## Problem requirements
Retype the data that follows line by line, exactly, and leave its pictures out.

## Dataset items

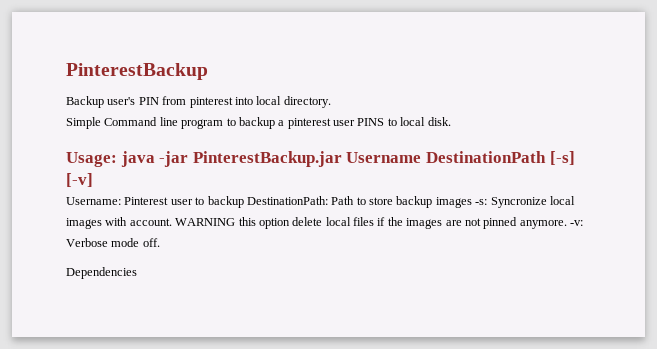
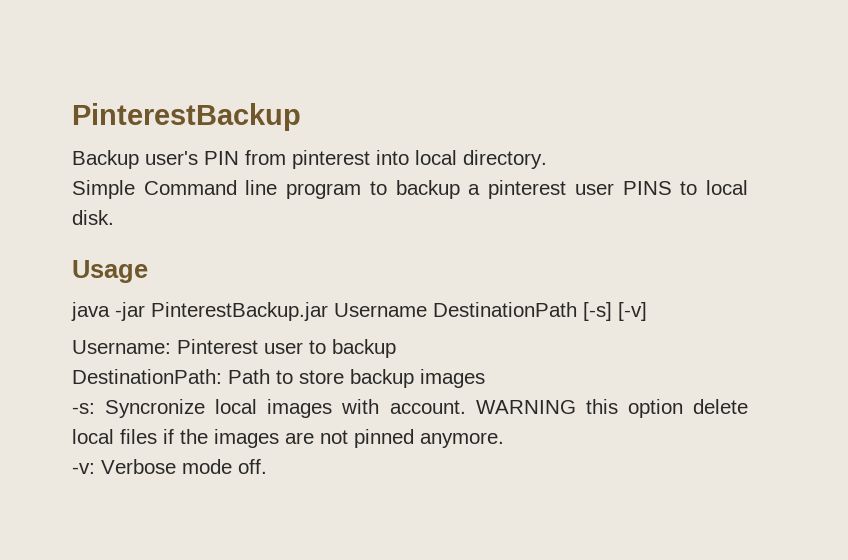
[66,152,117,167] Usage: -> [72,260,148,283] Usage //
(244, 202) none -> (396, 348) //
(472, 202) none -> (485, 378) //
(567, 224) none -> (504, 440) //
[66,267,137,279] // Dependencies -> (267, 466) none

## Written reply
[66,152,117,167] Usage: -> [72,260,148,283] Usage //
(244, 202) none -> (396, 348) //
(472, 202) none -> (485, 378) //
(567, 224) none -> (504, 440) //
[66,267,137,279] // Dependencies -> (267, 466) none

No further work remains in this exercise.